What is required>
Below are some records; copy them word for word and drop the pictures.

Dataset items:
----------------

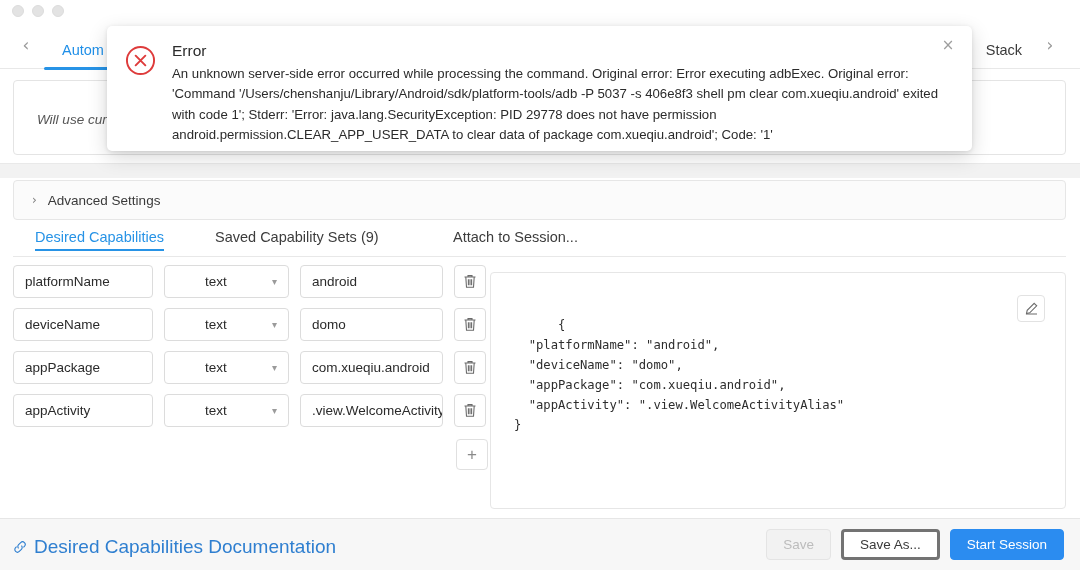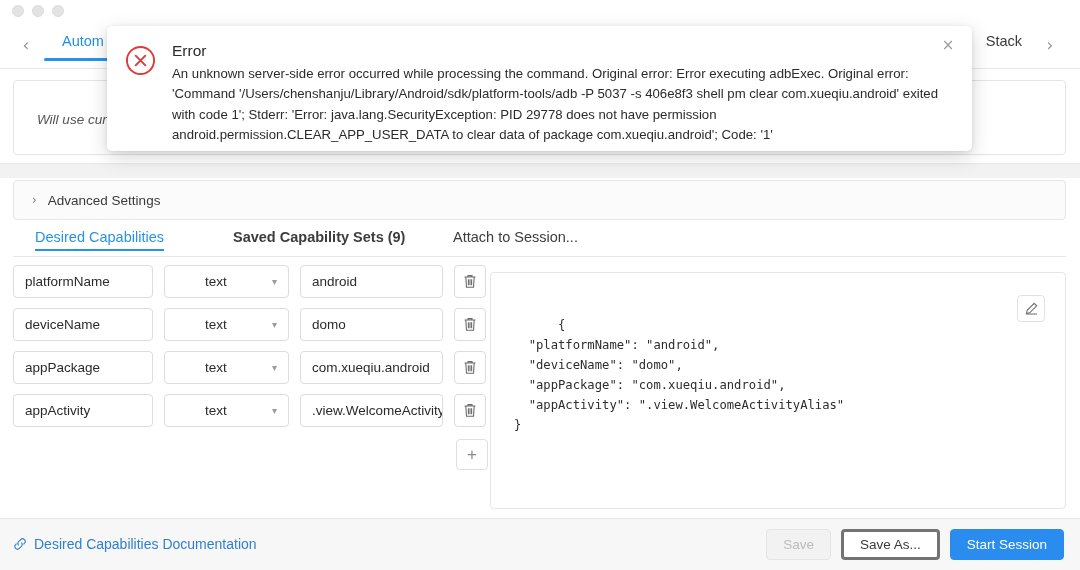--- a/index.html
+++ b/index.html
@@ -71,7 +71,7 @@
 
   .tab {
     position: absolute;
-    top: 11px;
+    top: 20px;
     font-size: 14.5px;
     color: #4a4a4a;
     white-space: nowrap;

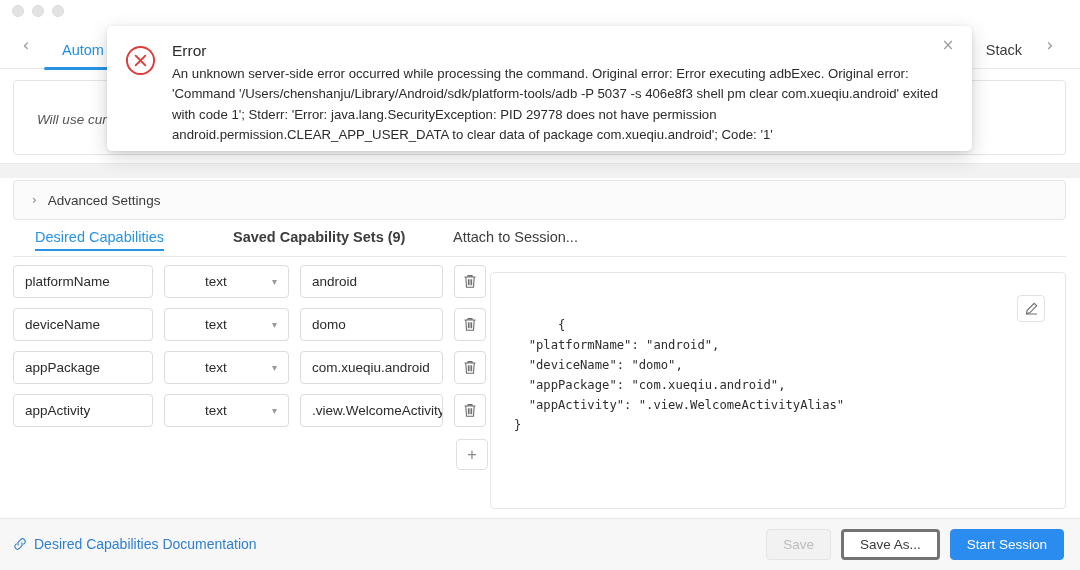--- a/index.html
+++ b/index.html
@@ -187,7 +187,7 @@
     background: #2793e6;
   }
   .it0 { left: 22px; }
-  .it1 { left: 220px; font-weight: bold; }
+  .it1 { left: 202px; }
   .it2 { left: 440px; }
 
   

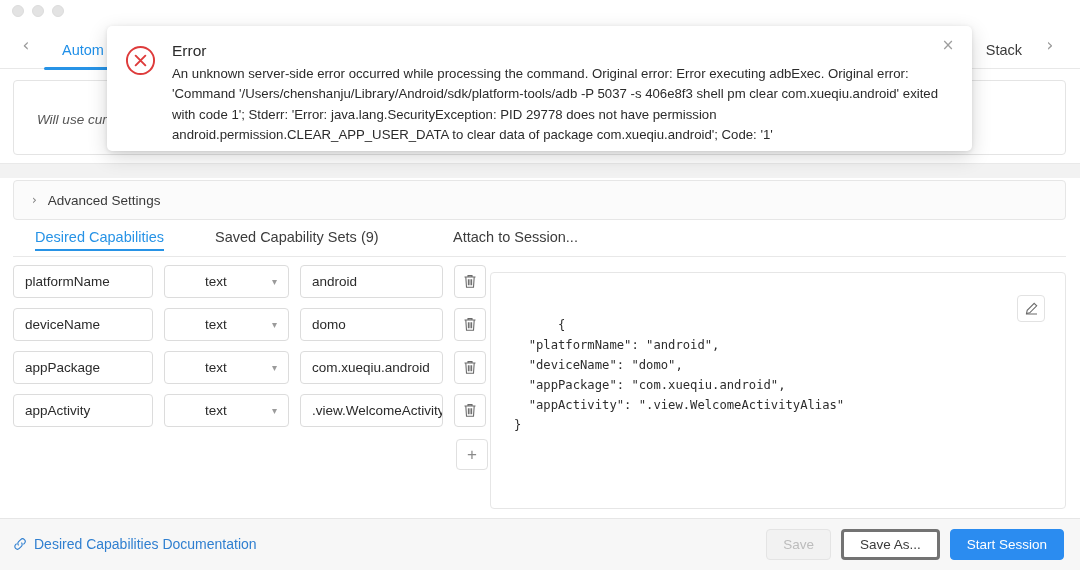--- a/index.html
+++ b/index.html
@@ -330,7 +330,7 @@
     align-items: center;
     gap: 7px;
     color: #2f7fd0;
-    font-size: 14px;
+    font-size: 19px;
     cursor: pointer;
   }
   .footer-btns {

----------------

Answer below>
--- a/index.html
+++ b/index.html
@@ -71,7 +71,7 @@
 
   .tab {
     position: absolute;
-    top: 11px;
+    top: 20px;
     font-size: 14.5px;
     color: #4a4a4a;
     white-space: nowrap;

--- a/index.html
+++ b/index.html
@@ -187,7 +187,7 @@
     background: #2793e6;
   }
   .it0 { left: 22px; }
-  .it1 { left: 220px; font-weight: bold; }
+  .it1 { left: 202px; }
   .it2 { left: 440px; }
 
   

--- a/index.html
+++ b/index.html
@@ -330,7 +330,7 @@
     align-items: center;
     gap: 7px;
     color: #2f7fd0;
-    font-size: 14px;
+    font-size: 19px;
     cursor: pointer;
   }
   .footer-btns {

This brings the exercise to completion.